Binance faces mounting pressure as US crypto crackdown intensifies

Binance faces mounting pressure as US crypto crackdown intensifies

For years, the giant cryptocurrency exchange Binance has had a reputation for dodging regulators and skirting financial rules, all without significant consequences.

Now the world’s largest crypto exchange is facing increasing legal pressure.

Changpeng Zhao, Binance’s founder and CEO, has hired defense lawyers at the law firm Latham & Watkins to represent him personally as he and his company face a tighter legal net. Justice Department prosecutors are investigating the exchange for money laundering violations, while the Securities and Exchange Commission is looking into the company’s business practices. Last month, another agency, the Commodity Futures Trading Commission, sued Zhao, accusing him of compliance failures that allowed criminals to launder money on Binance.

The legal threats have come together to create the most precarious moment in Binance’s history. Criminal charges against Mr. Zhao or his company could set off mass panic in crypto markets, which are reeling from the collapse of the FTX exchange last year and the arrest of the firm’s founder, Sam Bankman-Fried. Binance is several times larger than FTX was, processing tens of billions of dollars in trades every day.

“It’s the biggest exchange for crypto, and if it gets squeezed, it’s going to be a big deal,” said Hilary Allen, a crypto expert at American University. “It’s hard to see the rest of the crypto industry remaining unscathed.”

Mr. Zhao, 46, has responded by hiring compliance officers with government credentials and vowed to help law enforcement agencies stop cryptocrime. Binance executives are meeting with reporters to trumpet the company’s compliance efforts, and the exchange’s US arm has formed a political action committee to push the agenda in Washington.

Mr. Zhao called the CFTC lawsuit “unexpected and disappointing,” describing it as an “incomplete recitation of the facts.” A spokesman for the company declined to comment on the other investigations. Representatives for the Justice Department, CFTC and SEC also declined to comment.

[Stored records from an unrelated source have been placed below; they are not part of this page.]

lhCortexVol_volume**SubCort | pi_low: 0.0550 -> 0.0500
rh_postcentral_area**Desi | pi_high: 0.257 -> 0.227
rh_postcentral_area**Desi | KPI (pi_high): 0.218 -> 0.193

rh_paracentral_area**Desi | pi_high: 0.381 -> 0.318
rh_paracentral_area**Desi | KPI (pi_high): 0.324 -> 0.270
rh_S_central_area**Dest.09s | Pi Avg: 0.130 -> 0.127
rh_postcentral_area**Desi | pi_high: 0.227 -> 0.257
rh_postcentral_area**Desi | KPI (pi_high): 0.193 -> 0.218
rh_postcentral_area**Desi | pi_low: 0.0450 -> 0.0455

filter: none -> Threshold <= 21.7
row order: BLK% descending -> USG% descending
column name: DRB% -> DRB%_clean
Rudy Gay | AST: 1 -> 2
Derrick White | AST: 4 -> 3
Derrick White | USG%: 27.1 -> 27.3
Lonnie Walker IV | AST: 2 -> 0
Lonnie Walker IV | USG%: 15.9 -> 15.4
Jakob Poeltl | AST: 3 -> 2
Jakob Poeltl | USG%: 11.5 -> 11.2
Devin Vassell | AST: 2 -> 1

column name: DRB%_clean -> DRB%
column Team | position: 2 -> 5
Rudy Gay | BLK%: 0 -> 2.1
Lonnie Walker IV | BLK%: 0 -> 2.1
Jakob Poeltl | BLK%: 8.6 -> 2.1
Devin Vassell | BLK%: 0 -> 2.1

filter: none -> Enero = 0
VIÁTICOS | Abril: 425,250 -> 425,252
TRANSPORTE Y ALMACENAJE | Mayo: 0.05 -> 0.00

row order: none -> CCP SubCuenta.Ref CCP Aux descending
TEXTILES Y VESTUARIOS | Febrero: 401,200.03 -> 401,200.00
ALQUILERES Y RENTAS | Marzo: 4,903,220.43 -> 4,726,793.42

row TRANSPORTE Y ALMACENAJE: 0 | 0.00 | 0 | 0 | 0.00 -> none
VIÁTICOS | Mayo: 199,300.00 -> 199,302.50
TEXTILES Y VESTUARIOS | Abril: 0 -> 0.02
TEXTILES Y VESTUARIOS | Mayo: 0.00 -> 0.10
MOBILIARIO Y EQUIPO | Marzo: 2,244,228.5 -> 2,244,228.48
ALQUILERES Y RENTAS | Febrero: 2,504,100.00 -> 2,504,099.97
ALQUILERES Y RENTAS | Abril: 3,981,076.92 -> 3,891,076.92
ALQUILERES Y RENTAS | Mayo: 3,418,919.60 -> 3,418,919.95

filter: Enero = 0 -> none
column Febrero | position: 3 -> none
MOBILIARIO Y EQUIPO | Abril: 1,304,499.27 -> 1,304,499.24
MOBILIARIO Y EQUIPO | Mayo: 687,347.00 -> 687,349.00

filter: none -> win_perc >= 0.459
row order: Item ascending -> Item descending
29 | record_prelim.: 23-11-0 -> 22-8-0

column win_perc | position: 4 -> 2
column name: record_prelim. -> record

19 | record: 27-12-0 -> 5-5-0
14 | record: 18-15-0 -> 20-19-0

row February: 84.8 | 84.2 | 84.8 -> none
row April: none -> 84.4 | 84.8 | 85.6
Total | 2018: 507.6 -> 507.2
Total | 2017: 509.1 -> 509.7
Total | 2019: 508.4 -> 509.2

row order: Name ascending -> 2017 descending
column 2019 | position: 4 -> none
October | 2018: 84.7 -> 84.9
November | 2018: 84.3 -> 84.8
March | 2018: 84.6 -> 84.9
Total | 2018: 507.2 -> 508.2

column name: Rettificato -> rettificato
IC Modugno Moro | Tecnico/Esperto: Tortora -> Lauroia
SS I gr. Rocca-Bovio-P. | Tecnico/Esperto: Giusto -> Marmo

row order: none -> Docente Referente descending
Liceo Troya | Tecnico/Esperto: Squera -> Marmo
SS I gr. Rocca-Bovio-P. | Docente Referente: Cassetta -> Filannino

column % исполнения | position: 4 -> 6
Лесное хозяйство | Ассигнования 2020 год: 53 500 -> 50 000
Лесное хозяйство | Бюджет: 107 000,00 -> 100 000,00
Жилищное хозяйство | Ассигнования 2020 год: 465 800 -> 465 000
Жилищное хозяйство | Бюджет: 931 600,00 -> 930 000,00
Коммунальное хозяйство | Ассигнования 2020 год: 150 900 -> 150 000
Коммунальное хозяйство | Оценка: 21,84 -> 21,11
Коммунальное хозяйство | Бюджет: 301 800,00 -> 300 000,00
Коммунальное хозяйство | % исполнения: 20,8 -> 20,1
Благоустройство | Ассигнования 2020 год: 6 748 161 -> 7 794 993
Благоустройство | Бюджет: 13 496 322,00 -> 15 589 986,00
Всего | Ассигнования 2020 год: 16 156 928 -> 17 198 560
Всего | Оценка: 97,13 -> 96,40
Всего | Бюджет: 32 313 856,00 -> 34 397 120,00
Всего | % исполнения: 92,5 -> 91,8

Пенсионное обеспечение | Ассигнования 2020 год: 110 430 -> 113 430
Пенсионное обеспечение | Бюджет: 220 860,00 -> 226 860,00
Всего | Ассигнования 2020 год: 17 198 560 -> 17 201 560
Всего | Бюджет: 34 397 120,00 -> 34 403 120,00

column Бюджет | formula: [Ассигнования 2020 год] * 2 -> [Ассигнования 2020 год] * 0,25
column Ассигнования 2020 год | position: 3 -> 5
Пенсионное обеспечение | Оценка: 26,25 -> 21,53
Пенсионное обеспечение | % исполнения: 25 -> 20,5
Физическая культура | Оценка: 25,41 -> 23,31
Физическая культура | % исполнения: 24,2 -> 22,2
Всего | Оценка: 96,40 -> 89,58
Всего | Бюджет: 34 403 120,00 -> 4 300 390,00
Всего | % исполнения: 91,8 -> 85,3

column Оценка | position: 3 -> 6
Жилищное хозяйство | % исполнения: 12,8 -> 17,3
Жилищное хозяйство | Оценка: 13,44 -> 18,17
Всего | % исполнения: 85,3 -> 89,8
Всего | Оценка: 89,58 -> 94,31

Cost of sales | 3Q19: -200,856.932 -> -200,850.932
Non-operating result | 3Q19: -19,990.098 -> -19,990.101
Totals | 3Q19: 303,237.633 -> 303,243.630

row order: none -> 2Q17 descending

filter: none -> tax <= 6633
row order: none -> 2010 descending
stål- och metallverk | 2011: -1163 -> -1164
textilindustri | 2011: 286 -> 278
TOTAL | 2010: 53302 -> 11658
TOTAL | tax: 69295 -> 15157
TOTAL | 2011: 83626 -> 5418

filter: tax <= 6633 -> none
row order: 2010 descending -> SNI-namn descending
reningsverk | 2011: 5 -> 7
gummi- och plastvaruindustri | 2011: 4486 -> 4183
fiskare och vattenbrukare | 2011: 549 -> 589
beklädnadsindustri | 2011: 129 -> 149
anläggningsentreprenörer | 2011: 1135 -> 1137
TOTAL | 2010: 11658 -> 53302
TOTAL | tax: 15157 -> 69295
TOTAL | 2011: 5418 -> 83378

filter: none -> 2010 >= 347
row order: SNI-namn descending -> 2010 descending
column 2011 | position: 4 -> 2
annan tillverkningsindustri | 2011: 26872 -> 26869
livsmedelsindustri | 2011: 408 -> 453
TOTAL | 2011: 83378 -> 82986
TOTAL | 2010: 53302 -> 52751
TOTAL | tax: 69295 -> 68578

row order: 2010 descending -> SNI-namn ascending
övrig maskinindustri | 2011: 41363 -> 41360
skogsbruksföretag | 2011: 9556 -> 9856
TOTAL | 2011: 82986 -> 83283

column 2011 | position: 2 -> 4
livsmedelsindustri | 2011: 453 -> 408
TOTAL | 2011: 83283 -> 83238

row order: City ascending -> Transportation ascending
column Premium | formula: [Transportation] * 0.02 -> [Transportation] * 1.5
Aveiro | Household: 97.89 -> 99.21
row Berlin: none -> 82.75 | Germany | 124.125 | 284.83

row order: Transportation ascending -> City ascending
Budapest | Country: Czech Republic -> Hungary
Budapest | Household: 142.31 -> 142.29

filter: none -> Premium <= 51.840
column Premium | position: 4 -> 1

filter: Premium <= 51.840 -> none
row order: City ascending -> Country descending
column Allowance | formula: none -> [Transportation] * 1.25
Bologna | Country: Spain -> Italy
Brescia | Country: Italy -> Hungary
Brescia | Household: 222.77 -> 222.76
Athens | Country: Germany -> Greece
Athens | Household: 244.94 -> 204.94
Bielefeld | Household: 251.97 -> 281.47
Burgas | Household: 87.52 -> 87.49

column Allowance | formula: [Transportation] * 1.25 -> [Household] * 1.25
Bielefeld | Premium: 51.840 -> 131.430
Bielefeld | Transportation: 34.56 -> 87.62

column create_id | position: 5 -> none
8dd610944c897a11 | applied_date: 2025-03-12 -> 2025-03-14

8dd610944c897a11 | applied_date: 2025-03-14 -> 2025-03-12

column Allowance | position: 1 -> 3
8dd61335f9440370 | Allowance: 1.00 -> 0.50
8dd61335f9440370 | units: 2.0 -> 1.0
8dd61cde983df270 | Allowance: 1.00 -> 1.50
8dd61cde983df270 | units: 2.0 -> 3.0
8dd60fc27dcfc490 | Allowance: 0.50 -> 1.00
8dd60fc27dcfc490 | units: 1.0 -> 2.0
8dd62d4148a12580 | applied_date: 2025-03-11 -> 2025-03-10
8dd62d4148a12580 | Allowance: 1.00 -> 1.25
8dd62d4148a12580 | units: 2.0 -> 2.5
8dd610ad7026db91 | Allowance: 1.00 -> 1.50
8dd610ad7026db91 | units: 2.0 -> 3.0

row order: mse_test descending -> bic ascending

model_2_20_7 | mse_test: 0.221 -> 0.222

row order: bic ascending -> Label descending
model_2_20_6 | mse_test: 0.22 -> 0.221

The mounting pressure on Binance has already sent tremors through the crypto market. The exchange’s US operation recently lost a major banking partner, Signature Bank, when the struggling lender went out of business last month. Binance also lost its external auditing firm, Mazars, last year after the company said it stopped working for crypto clients. (The spokesperson said Binance had engaged new audit firms, but declined to identify them.)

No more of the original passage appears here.